• **TASK DESCRIPTION**: Your output should be the line with "[83,1221,727,1235] [83,1243,254,1257] git" followed by every remaining line of the entries, reproduced exactly.

• **INPUT DATA**:
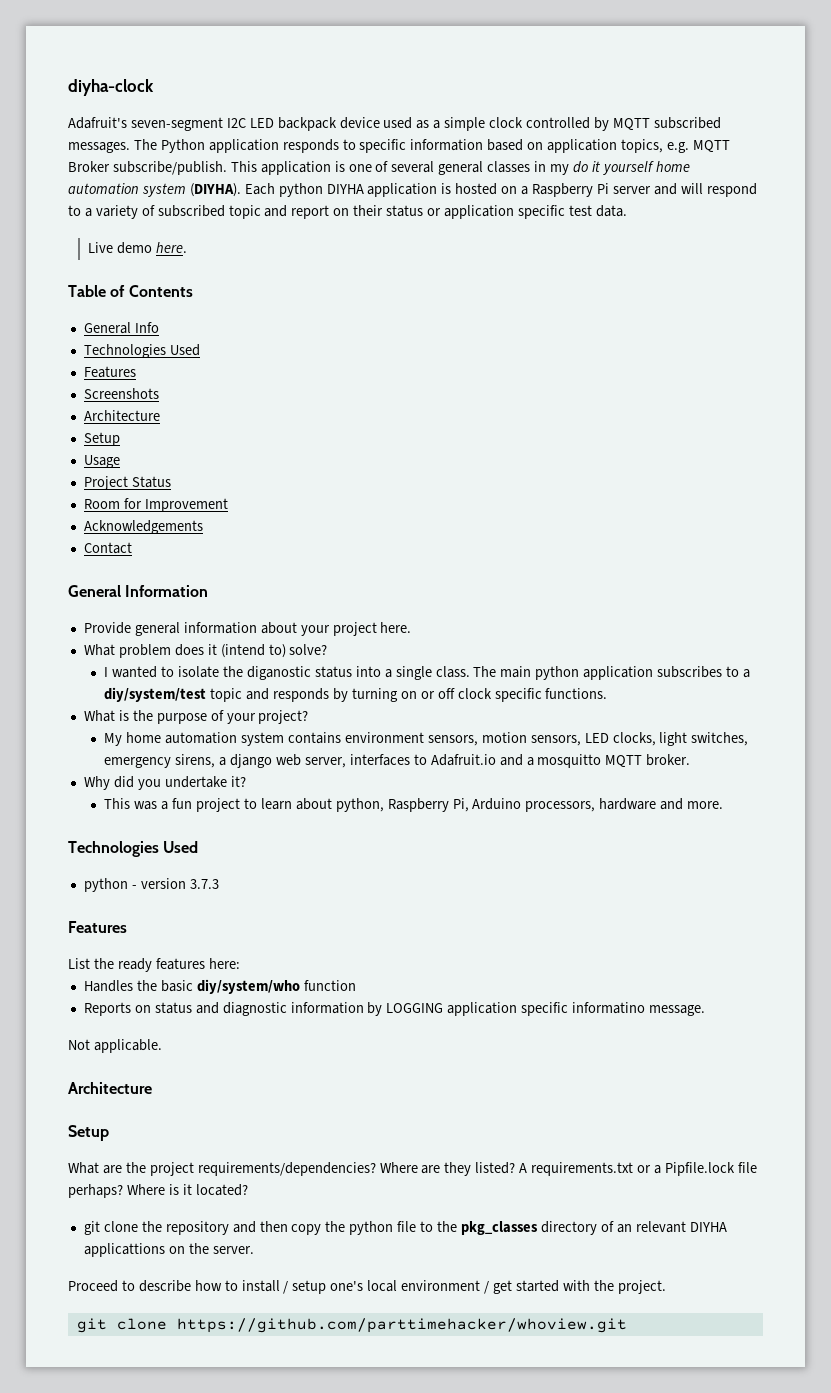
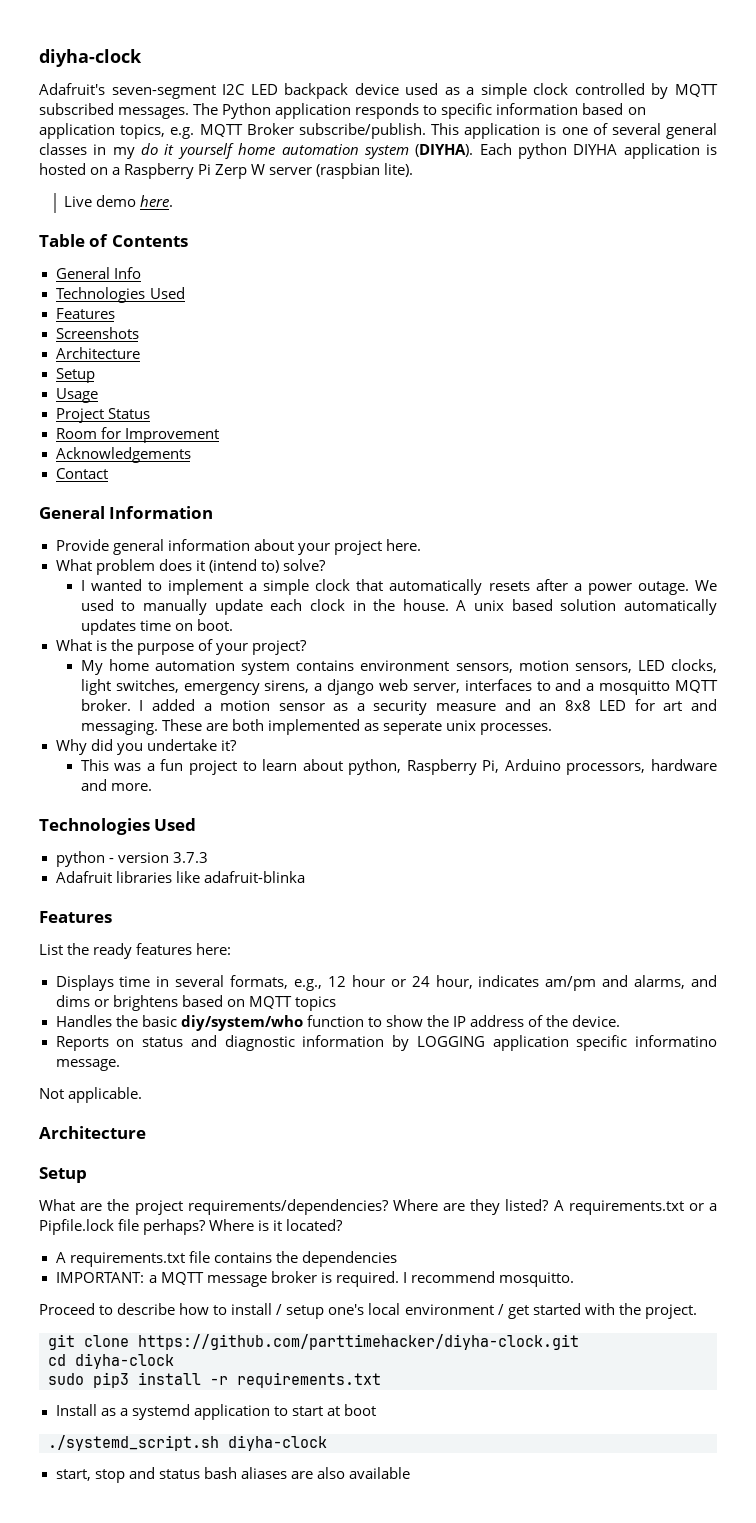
[612,183,757,197] [68,205,627,219] server and will respond to a variety of subscribed topic and report on their status or application specific test data. -> [215,163,414,179] Zerp W server (raspbian lite).
[178,666,750,680] [104,687,608,702] isolate the diganostic status into a single class. The main python application subscribes to a diy/system/test topic and responds by turning on or off clock specific functions. -> [168,579,718,595] [80,599,718,615] [80,619,233,635] implement a simple clock that automatically resets after a power outage. We used to manually update each clock in the house. A unix based solution automatically updates time on boot.
[430,754,496,766] Adafruit.io -> (551, 686) none
(691, 760) none -> [139,699,718,715] [80,719,553,735] I added a motion sensor as a security measure and an 8x8 LED for art and messaging. These are both implemented as seperate unix processes.
(219, 884) none -> [55,871,305,883] // Adafruit libraries like adafruit-blinka
(240, 963) none -> [55,975,717,991] [55,995,336,1011] // Displays time in several formats, e.g., 12 hour or 24 hour, indicates am/pm and alarms, and dims or brightens based on MQTT topics
(356, 985) none -> [367,1015,621,1027] to show the IP address of the device.
[83,1221,727,1235] [83,1243,254,1257] git clone the repository and then copy the python file to the pkg_classes directory of an relevant DIYHA applicattions on the server. -> [55,1251,397,1267] [55,1271,574,1287] A requirements.txt file contains the dependencies // IMPORTANT: a MQTT message broker is required. I recommend mosquitto.
[176,1318,627,1333] https://github.com/parttimehacker/whoview.git -> [138,1334,579,1350] [48,1353,174,1369] [48,1372,381,1388] [55,1404,376,1420] [48,1435,327,1451] [55,1467,410,1483] https://github.com/parttimehacker/diyha-clock.git // cd diyha-clock // sudo pip3 install -r requirements.txt // Install as a systemd application to start at boot // ./systemd_script.sh diyha-clock // start, stop and status bash aliases are also available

• **WORKED SOLUTION**:
[83,1221,727,1235] [83,1243,254,1257] git clone the repository and then copy the python file to the pkg_classes directory of an relevant DIYHA applicattions on the server. -> [55,1251,397,1267] [55,1271,574,1287] A requirements.txt file contains the dependencies // IMPORTANT: a MQTT message broker is required. I recommend mosquitto.
[176,1318,627,1333] https://github.com/parttimehacker/whoview.git -> [138,1334,579,1350] [48,1353,174,1369] [48,1372,381,1388] [55,1404,376,1420] [48,1435,327,1451] [55,1467,410,1483] https://github.com/parttimehacker/diyha-clock.git // cd diyha-clock // sudo pip3 install -r requirements.txt // Install as a systemd application to start at boot // ./systemd_script.sh diyha-clock // start, stop and status bash aliases are also available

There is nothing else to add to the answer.